Перед головой — поп рослый, в рясе, с косой по спине, тоже с черной бородой и гремит великолепным баритоном, от которого поклевывающие возле куры начинают беспокоиться и разговаривать.
— Что ты делаешь, я тебя спрашиваю. Для тебя я приготовил навоз? Ты что же это чужим добром распоряжаешься? Забрался и сидит, как у себя в избе... Это хуже воровства... как тать нощной. А вор — последний человек, и наказание божие следит за ним. Самоуправство! На это суд есть, а наипаче осуждение божие.
— Батюшка, — густым басом сказала голова, поворачивая к попу черную бороду, — грешен!.. Грешен, темная моя душа. Всякое вам, батюшка, угождение... душой ... ну, ломота одолела, ни стать, ни сесть... Единственно попариться в навозе, а у меня, сами знаете, с одной лошаденки и не зароешься. Я так полагал: у батюшки не убудет, а мне польза...

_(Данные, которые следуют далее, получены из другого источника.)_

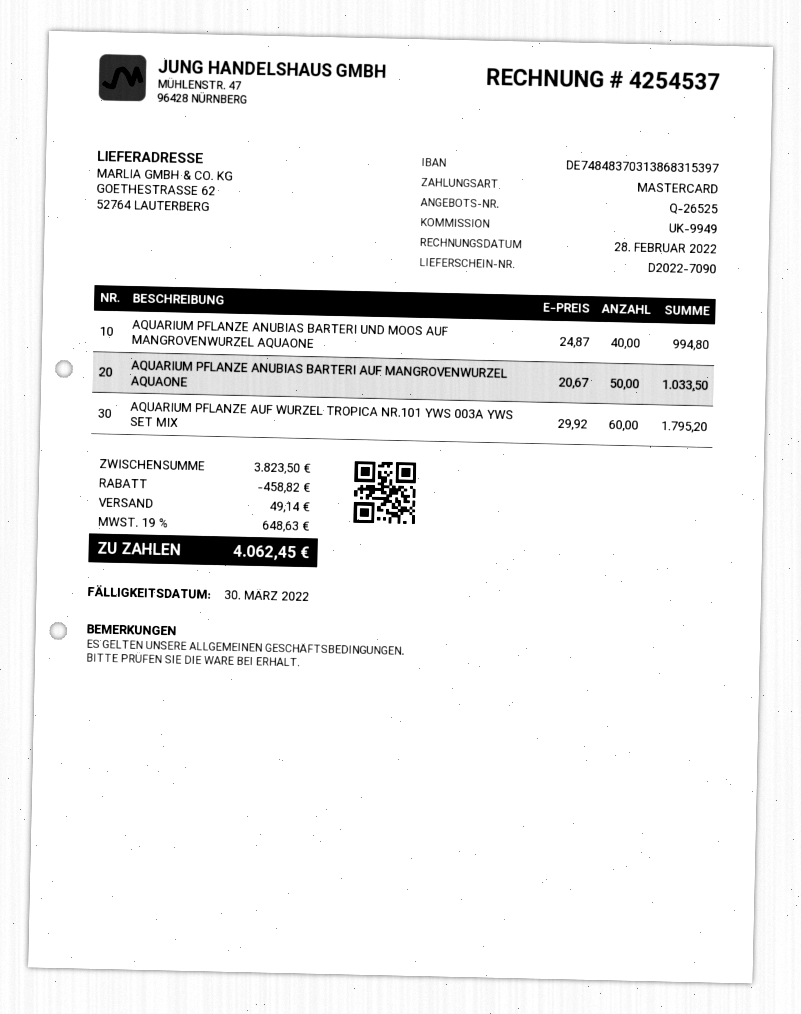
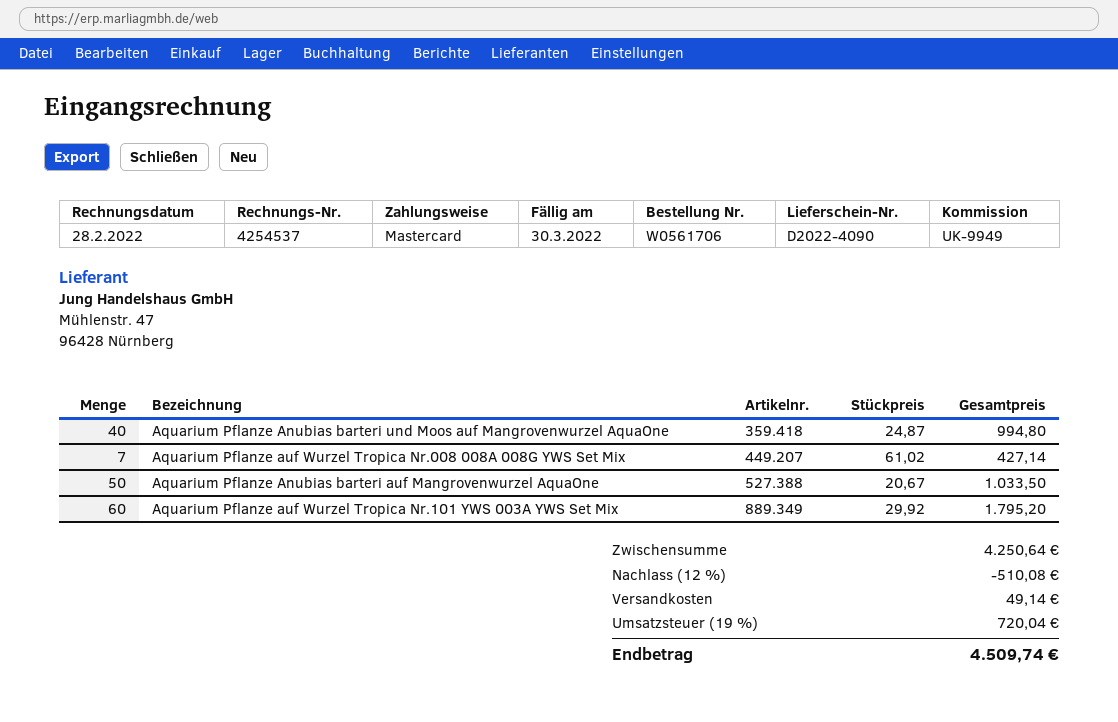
delivery note number: D2022-7090 -> D2022-4090
Aquarium Pflanze auf Wurzel Tropica Nr.008 008A 008G YWS Set Mix: none -> 7 x 61.02 = 427.14
subtotal: 3823.50 -> 4250.64
discount: 458.82 -> 510.08
tax: 19% = 648.63 -> 19% = 720.04
total: 4062.45 -> 4509.74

— Да как ты смел без спросу!..
Голова шевельнулась, потянулась шея, показались, разворачивая навоз, налившиеся густой краснотой плечи, руки, наконец поднялось распаренное, как из бани, мужицкое голое тело. Сложил горстью корявые ладони, нагнул голову и покорно сказал:
— Виноват, батюшка... благословите.
Галина бросилась бежать в дом.
В доме пахло свежевымытыми полами, маленькими детьми и чуть-чуть ладаном.

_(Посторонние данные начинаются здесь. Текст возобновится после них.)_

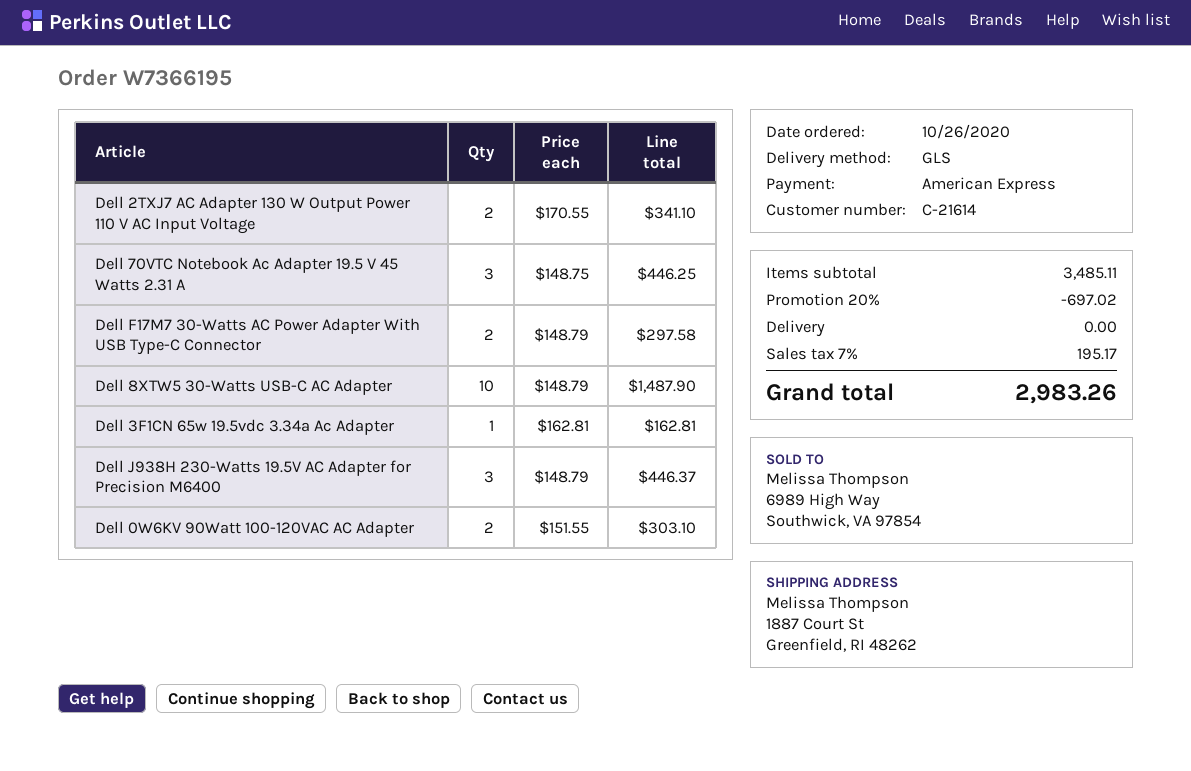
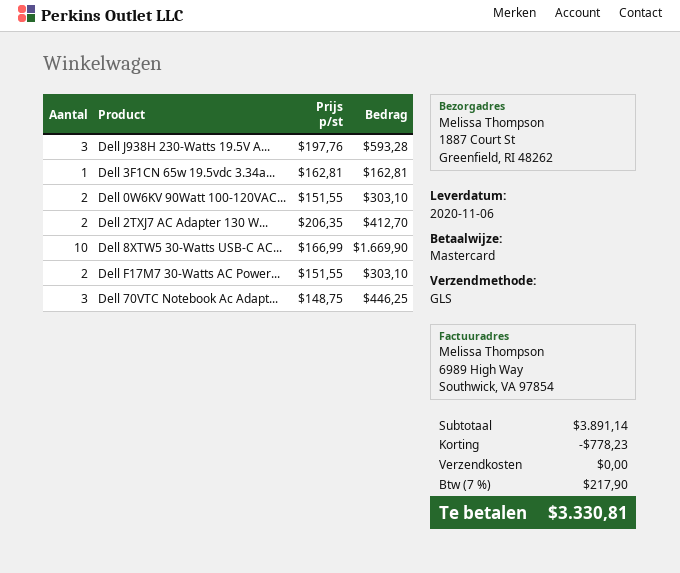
payment method: American Express -> Mastercard
Dell 2TXJ7 AC Adapter 130 W Output Power 110 V AC Input Voltage: 2 x 170.55 = 341.10 -> 2 x 206.35 = 412.70
Dell F17M7 30-Watts AC Power Adapter With USB Type-C Connector: 2 x 148.79 = 297.58 -> 2 x 151.55 = 303.10
Dell 8XTW5 30-Watts USB-C AC Adapter: 10 x 148.79 = 1487.90 -> 10 x 166.99 = 1669.90
Dell J938H 230-Watts 19.5V AC Adapter for Precision M6400: 3 x 148.79 = 446.37 -> 3 x 197.76 = 593.28
subtotal: 3485.11 -> 3891.14
discount: 697.02 -> 778.23
tax: 7% = 195.17 -> 7% = 217.90
total: 2983.26 -> 3330.81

В залике кисейные занавески, цветы на окнах, фотографии и картинки, над диваном гитара на стене. На круглом столике с вязаной скатертью молча глядит разбитой трубой граммофон; из соседней комнаты доносятся крики и смех расшалившихся ребятишек.
Матушка, слегка расплывшаяся после восьмого ребенка, дебелая и белотелая, с красивыми черными глазами, встретила радушно и ласково.
— Милости просим. Рады. Мы рады всякому свежему человеку. Сейчас отец придет. Скучно у нас. Ну, да вы молоды, Галина. Позвольте я буду на ты с вами. Ведь я старуха перед вами. У вас все впереди. Лидочка, Лидуша, позови папочку. Это — старшенькая моя, рукодельница.
На Галину смотрят большие, в глубокой синеве, недетские, спрашивающие глаза, и в них и во всем худеньком бледном личике печаль. Мать любовно поцеловала в головку, и, припадая на одну ногу, девочка пошла из комнаты, а на спине встряхивалась маленькая белая косичка, в которой любовно заплетена рукою матери розовая ленточка.
— Туберкулез костный... колено... такое несчастье. Сейчас отец Дмитрий придет. Расшумелся там. Этот человек — ты только никому не говори, Галечка, — этот, что в навозе сидит... — матушка понизила голос, — мы так ему доверяли, богобоязненный, к священнику с почетом и уважением... Аниська, вынь маленького из люльки, не слышишь, кричит?.. Так доверяли... Придет, всегда чайком попоишь, в праздник и рюмку отец поднесет... Мокрый, что ль? ну, перемени... А он... — ты только, Галечка, никому, никому не говори, это касается таинства... знаешь, как духовному лицу приходится...
Аниська, конопатая девчонка лет четырнадцати, с неестественно перегнувшимся через руку ребенком, вполглаза выглядывала из-за притолоки.
— У нас тройка караковых была, чудная тройка, по случаю купили, отец любитель лошадей. Раз встаем утром, замок в конюшне сломан, дверь настежь, лошадей и след простыл. Знаешь, как полжизни отняли. Отец даже плакал. И я плакала. Говорю — ты лошадей больше любишь, чем меня, а он рассердился, и поругались... Ну, искали, искали, искали, и полиции сулили; я, грешным делом, к ворожее ездила... Гашка, хлебы посадила?